■ Your instructions
Would you give the listing again exactly, without its images?

■ Data
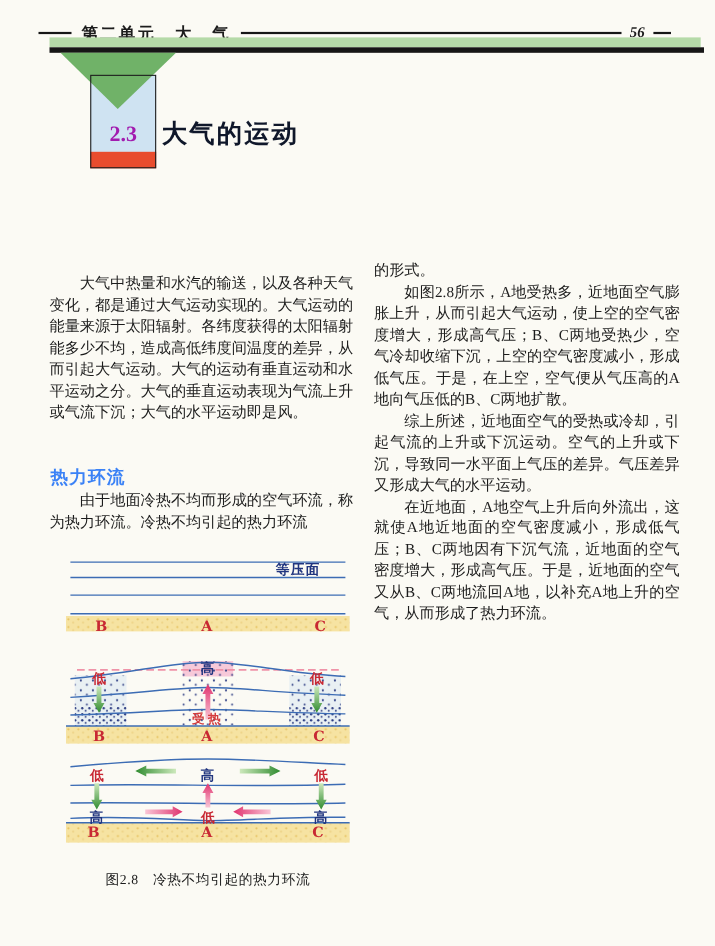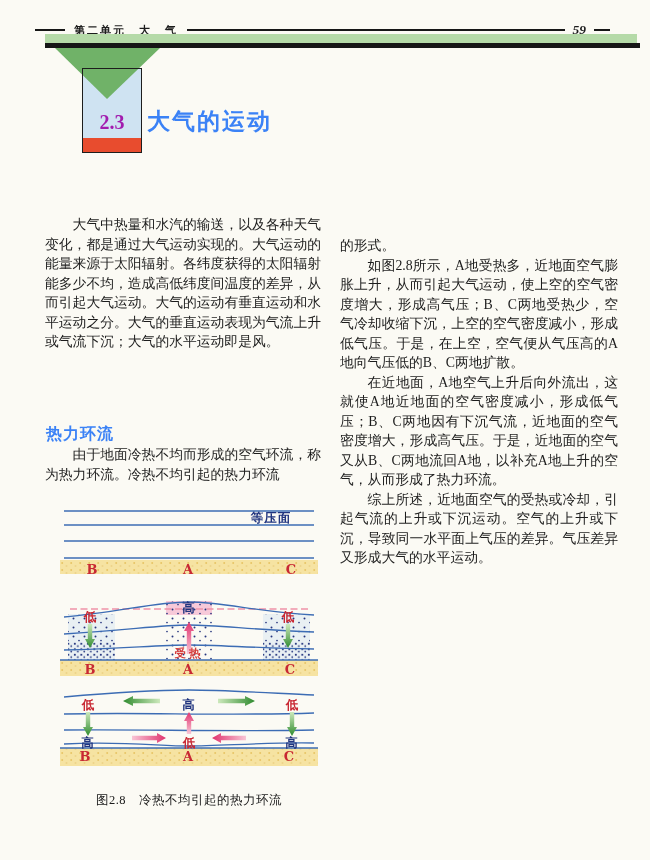"第二单元 大 气" .hdr-unit { font-size: 11px -> 15px }
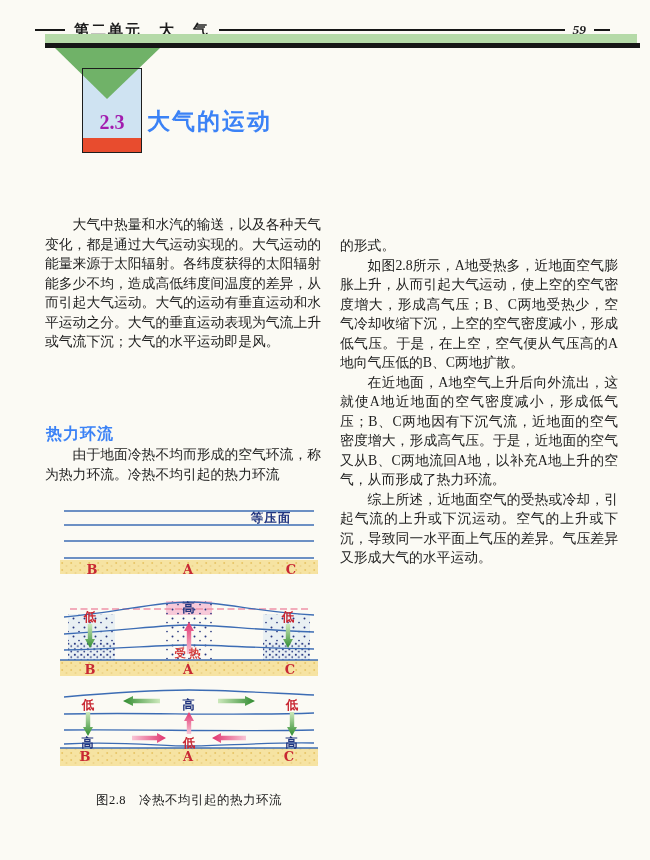"59" span.hdr-page { text: 59 -> 56 }
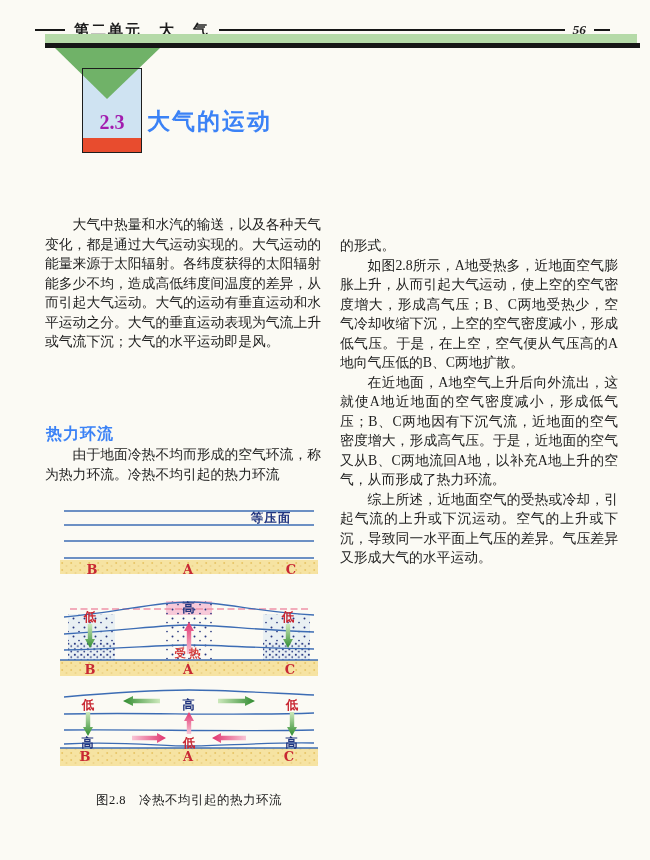"大气的运动" .sec-title { color: #3b82f6 -> #0f172a }
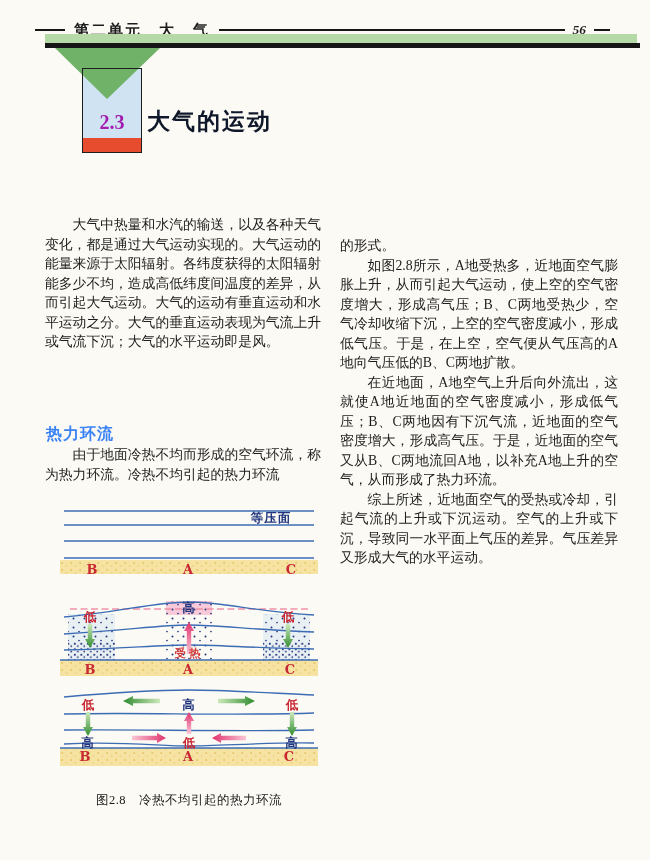"大气中热量和水汽的输送，以及各种天气变化，都是通过大气运动实现的。大气运动的能量" div.col { top: 215px -> 248px }
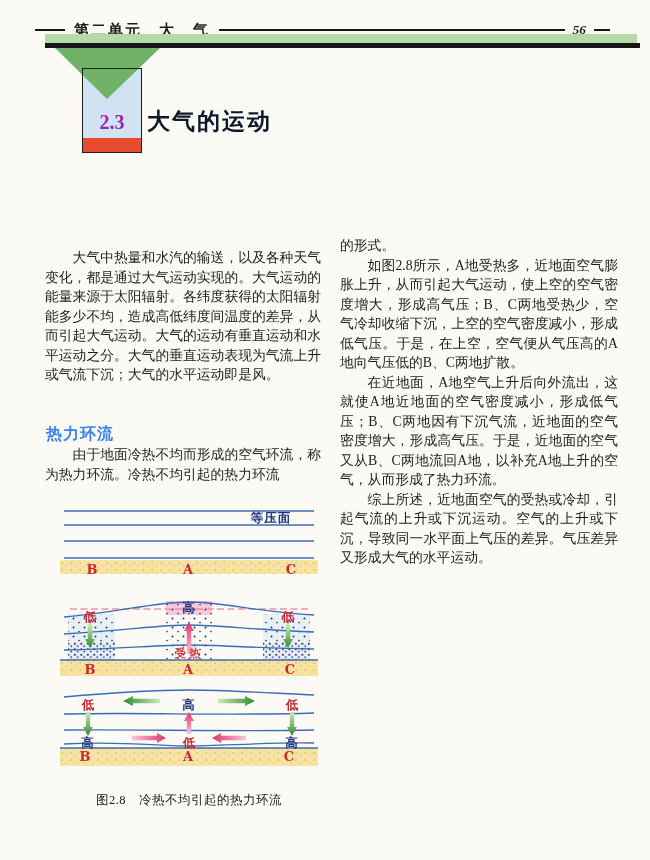"在近地面，A地空气上升后向外流出，这就使A地近地面的空气密度减小，形成低气压；B" p { order: before "综上所述，近地面空气的受热或冷却，引起气流的上升或下沉运动。空气的上升或下沉，导" -> after "综上所述，近地面空气的受热或冷却，引起气流的上升或下沉运动。空气的上升或下沉，导" }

■ Result of the exercise
"第二单元 大 气" .hdr-unit { font-size: 11px -> 15px }
"59" span.hdr-page { text: 59 -> 56 }
"大气的运动" .sec-title { color: #3b82f6 -> #0f172a }
"大气中热量和水汽的输送，以及各种天气变化，都是通过大气运动实现的。大气运动的能量" div.col { top: 215px -> 248px }
"在近地面，A地空气上升后向外流出，这就使A地近地面的空气密度减小，形成低气压；B" p { order: before "综上所述，近地面空气的受热或冷却，引起气流的上升或下沉运动。空气的上升或下沉，导" -> after "综上所述，近地面空气的受热或冷却，引起气流的上升或下沉运动。空气的上升或下沉，导" }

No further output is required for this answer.